In most cases, the exchange‐correlation contribution is evaluated based on either the local density approximation (LDA) or on generalized gradient approximations (GGA). The LDA approximates the exchange‐correlation potential at each point rby the exchange‐correlation potential of a uniform electron gas with the density n ( r) at this point. GGA also take into account gradients in electron density when evaluating the exchange‐correlation potential. Both LDA and GGA have proven successful in reproducing the elastic properties of many mantle minerals where experimental results are available for comparison. However, LDA appears to systematically overestimate bonding forces, i.e., leading to slightly higher elastic moduli and smaller volumes, while GGA tends to underestimate bonding forces with opposite effects on elastic properties and volumes (Karki et al., 2001a). Another aspect becomes important when computing properties of compounds containing transition metal or lanthanide atoms such as iron and its cations that are present in many mantle minerals. Both LDA and GGA take into account mutual repulsion between electrons in an inhomogeneous but diffuse gas of electrons. This approximation breaks down for electrons in the less diffuse d and f orbitals of transition metal and lanthanide atoms as these electrons become effectively localized by the additional repulsion they experience from electrons in similar orbitals on the same and neighboring atoms (e.g., Cox, 1987; Hubbard, 1963). This localization is the reason for the insulating or semi‐conducting behavior of some transition metal oxides, such as FeO, despite of their partially filled d orbitals.

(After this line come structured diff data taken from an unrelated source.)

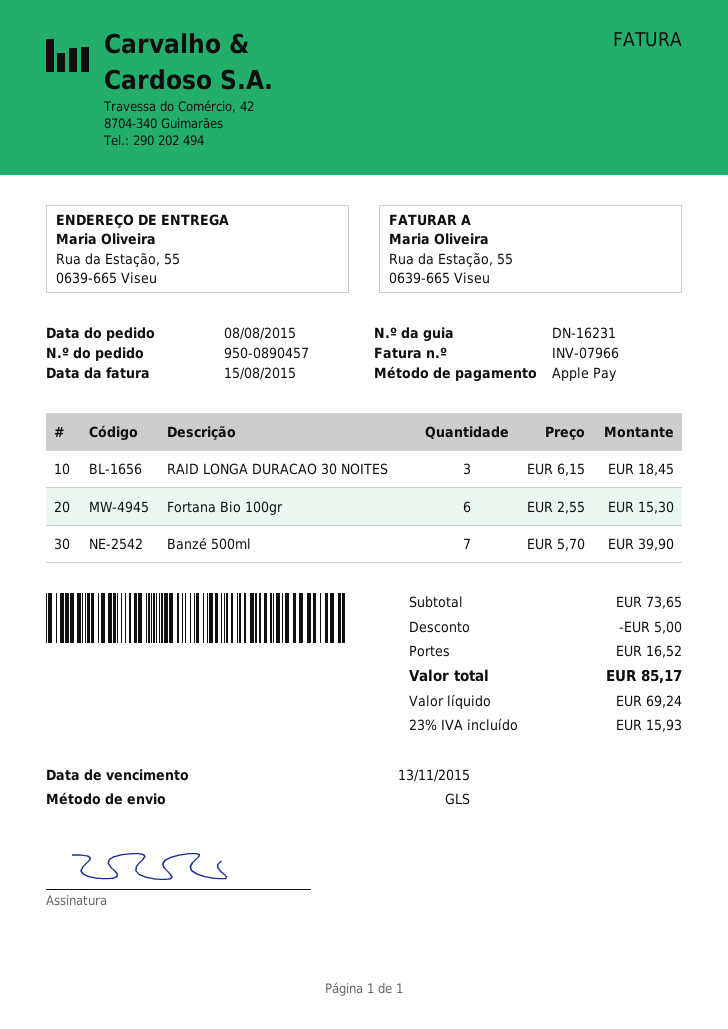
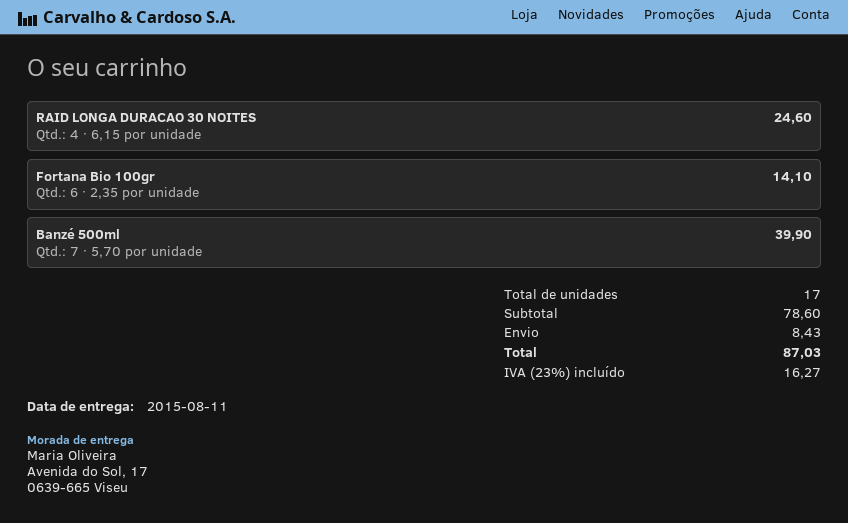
ship to: Rua da Estação, 55, 0639-665 Viseu -> Avenida do Sol, 17, 0639-665 Viseu
RAID LONGA DURACAO 30 NOITES: 3 x 6.15 = 18.45 -> 4 x 6.15 = 24.60
Fortana Bio 100gr: 6 x 2.55 = 15.30 -> 6 x 2.35 = 14.10
subtotal: 73.65 -> 78.60
discount: 5.00 -> none
shipping: 16.52 -> 8.43
tax: 23% = 15.93 -> 23% = 16.27
total: 85.17 -> 87.03

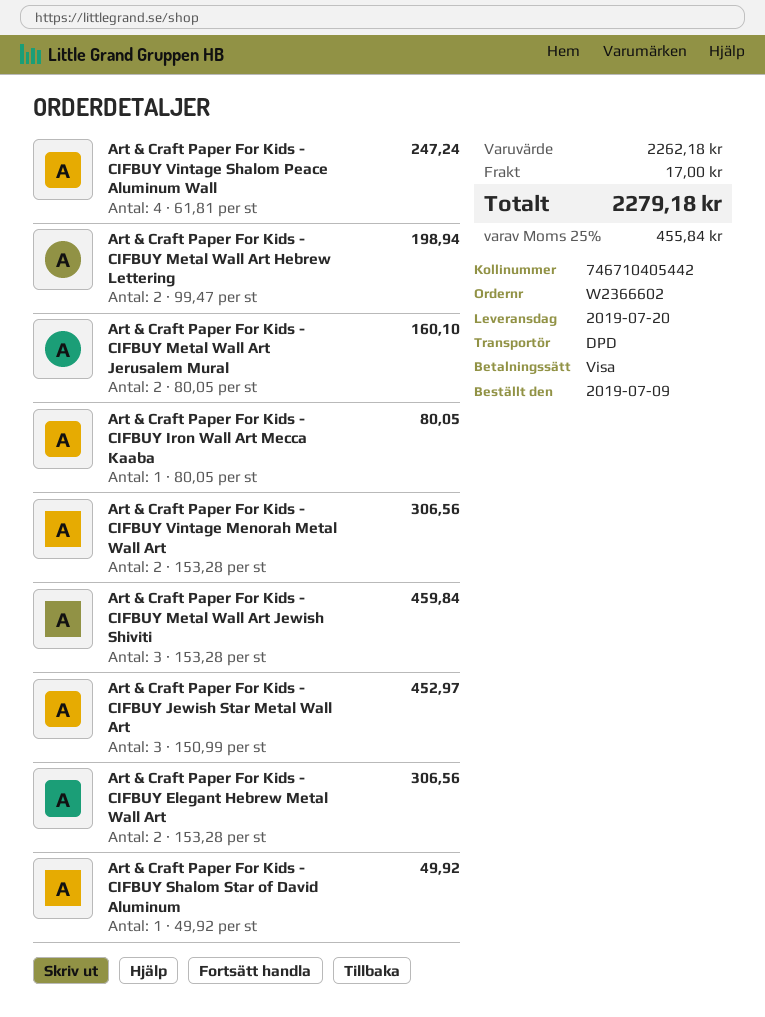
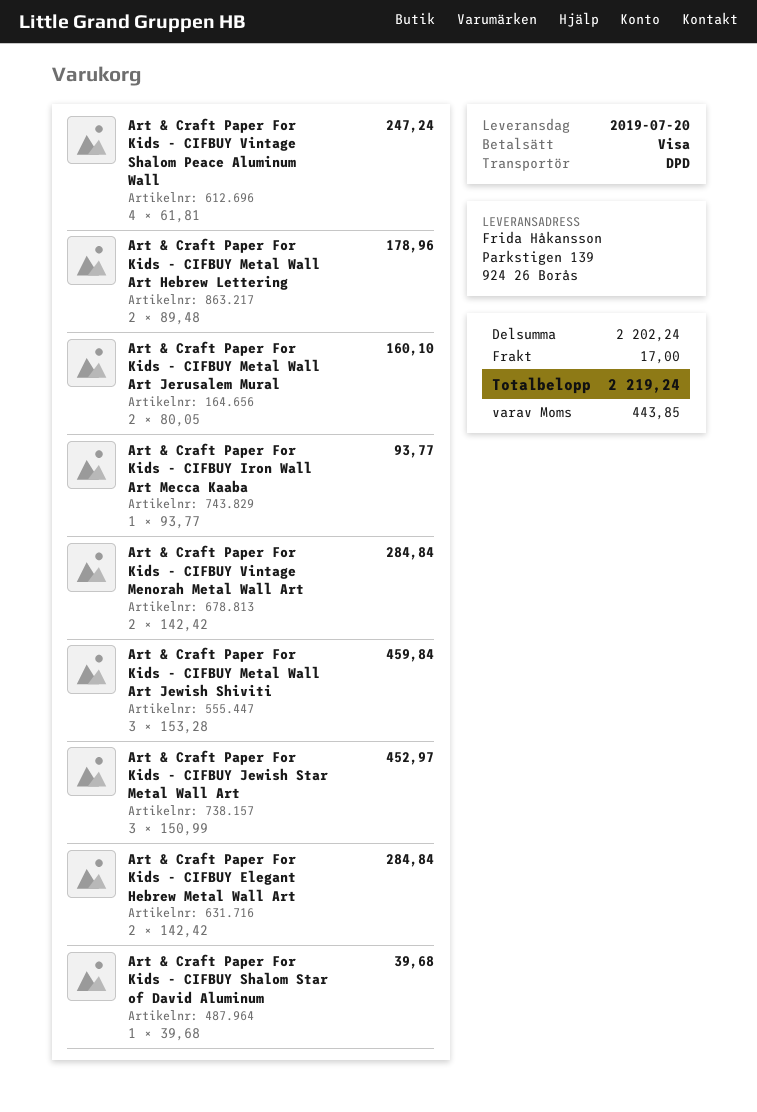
Art & Craft Paper For Kids - CIFBUY Metal Wall Art Hebrew Lettering: 2 x 99.47 = 198.94 -> 2 x 89.48 = 178.96
Art & Craft Paper For Kids - CIFBUY Iron Wall Art Mecca Kaaba: 1 x 80.05 = 80.05 -> 1 x 93.77 = 93.77
Art & Craft Paper For Kids - CIFBUY Vintage Menorah Metal Wall Art: 2 x 153.28 = 306.56 -> 2 x 142.42 = 284.84
Art & Craft Paper For Kids - CIFBUY Elegant Hebrew Metal Wall Art: 2 x 153.28 = 306.56 -> 2 x 142.42 = 284.84
Art & Craft Paper For Kids - CIFBUY Shalom Star of David Aluminum: 1 x 49.92 = 49.92 -> 1 x 39.68 = 39.68
subtotal: 2262.18 -> 2202.24
tax: 455.84 -> 443.85
total: 2279.18 -> 2219.24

By far the most common strategy to account for the repulsion between localized d electrons is to add an energy term E Uthat depends on the Hubbard parameter U and on the occupation numbers of d orbitals (Anisimov et al., 1997, 1991; Cococcioni, 2010; Cococcioni and de Gironcoli, 2005). This approach, referred to as LDA+U or GGA+U, can reduce discrepancies between predicted and experimentally observed elastic properties (Stackhouse et al., 2010) and led to substantial improvements in treating spin transitions of ferrous and ferric iron with DFT calculations (Hsu et al., 2011, 2010a, 2010b; Persson et al., 2006; Tsuchiya et al., 2006). Despite important progress in modeling the electronic properties of iron cations in oxides and silicates, elastic properties extracted from DFT computations still seem to deviate significantly from experimental observations in particular across spin transitions in major mantle minerals (Fu et al., 2018; Shukla et al., 2016; Wu et al., 2013), highlighting persistent challenges in the treatment of localized d electrons.